§ WORK REQUIRED
Below are entries; write every one of them out again exactly.

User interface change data
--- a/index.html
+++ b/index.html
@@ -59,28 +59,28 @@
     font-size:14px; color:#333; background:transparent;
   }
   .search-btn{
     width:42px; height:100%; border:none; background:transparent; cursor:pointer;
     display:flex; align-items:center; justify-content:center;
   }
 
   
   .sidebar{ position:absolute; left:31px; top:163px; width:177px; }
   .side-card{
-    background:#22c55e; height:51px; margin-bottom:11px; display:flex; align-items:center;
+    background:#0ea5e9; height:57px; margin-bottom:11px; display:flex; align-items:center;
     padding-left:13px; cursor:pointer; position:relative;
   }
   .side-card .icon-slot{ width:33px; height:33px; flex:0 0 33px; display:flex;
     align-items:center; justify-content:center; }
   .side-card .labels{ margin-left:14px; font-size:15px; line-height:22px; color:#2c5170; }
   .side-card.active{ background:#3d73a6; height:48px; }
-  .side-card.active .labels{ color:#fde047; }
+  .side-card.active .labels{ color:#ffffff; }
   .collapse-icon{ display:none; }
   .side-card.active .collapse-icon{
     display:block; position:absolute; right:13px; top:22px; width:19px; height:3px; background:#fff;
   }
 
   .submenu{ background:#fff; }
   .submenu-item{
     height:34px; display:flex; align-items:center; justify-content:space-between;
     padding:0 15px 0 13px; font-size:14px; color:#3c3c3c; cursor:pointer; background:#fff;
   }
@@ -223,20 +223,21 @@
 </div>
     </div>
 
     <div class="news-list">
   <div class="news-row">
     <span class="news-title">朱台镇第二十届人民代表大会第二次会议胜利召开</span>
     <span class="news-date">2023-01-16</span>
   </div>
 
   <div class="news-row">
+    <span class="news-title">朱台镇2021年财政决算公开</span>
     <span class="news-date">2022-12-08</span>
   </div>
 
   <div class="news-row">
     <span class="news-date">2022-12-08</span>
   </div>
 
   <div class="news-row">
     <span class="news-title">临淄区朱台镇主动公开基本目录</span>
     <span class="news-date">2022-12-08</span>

§ RESPONSE TO THIS EXERCISE
--- a/index.html
+++ b/index.html
@@ -59,28 +59,28 @@
     font-size:14px; color:#333; background:transparent;
   }
   .search-btn{
     width:42px; height:100%; border:none; background:transparent; cursor:pointer;
     display:flex; align-items:center; justify-content:center;
   }
 
   
   .sidebar{ position:absolute; left:31px; top:163px; width:177px; }
   .side-card{
-    background:#22c55e; height:51px; margin-bottom:11px; display:flex; align-items:center;
+    background:#0ea5e9; height:57px; margin-bottom:11px; display:flex; align-items:center;
     padding-left:13px; cursor:pointer; position:relative;
   }
   .side-card .icon-slot{ width:33px; height:33px; flex:0 0 33px; display:flex;
     align-items:center; justify-content:center; }
   .side-card .labels{ margin-left:14px; font-size:15px; line-height:22px; color:#2c5170; }
   .side-card.active{ background:#3d73a6; height:48px; }
-  .side-card.active .labels{ color:#fde047; }
+  .side-card.active .labels{ color:#ffffff; }
   .collapse-icon{ display:none; }
   .side-card.active .collapse-icon{
     display:block; position:absolute; right:13px; top:22px; width:19px; height:3px; background:#fff;
   }
 
   .submenu{ background:#fff; }
   .submenu-item{
     height:34px; display:flex; align-items:center; justify-content:space-between;
     padding:0 15px 0 13px; font-size:14px; color:#3c3c3c; cursor:pointer; background:#fff;
   }
@@ -223,20 +223,21 @@
 </div>
     </div>
 
     <div class="news-list">
   <div class="news-row">
     <span class="news-title">朱台镇第二十届人民代表大会第二次会议胜利召开</span>
     <span class="news-date">2023-01-16</span>
   </div>
 
   <div class="news-row">
+    <span class="news-title">朱台镇2021年财政决算公开</span>
     <span class="news-date">2022-12-08</span>
   </div>
 
   <div class="news-row">
     <span class="news-date">2022-12-08</span>
   </div>
 
   <div class="news-row">
     <span class="news-title">临淄区朱台镇主动公开基本目录</span>
     <span class="news-date">2022-12-08</span>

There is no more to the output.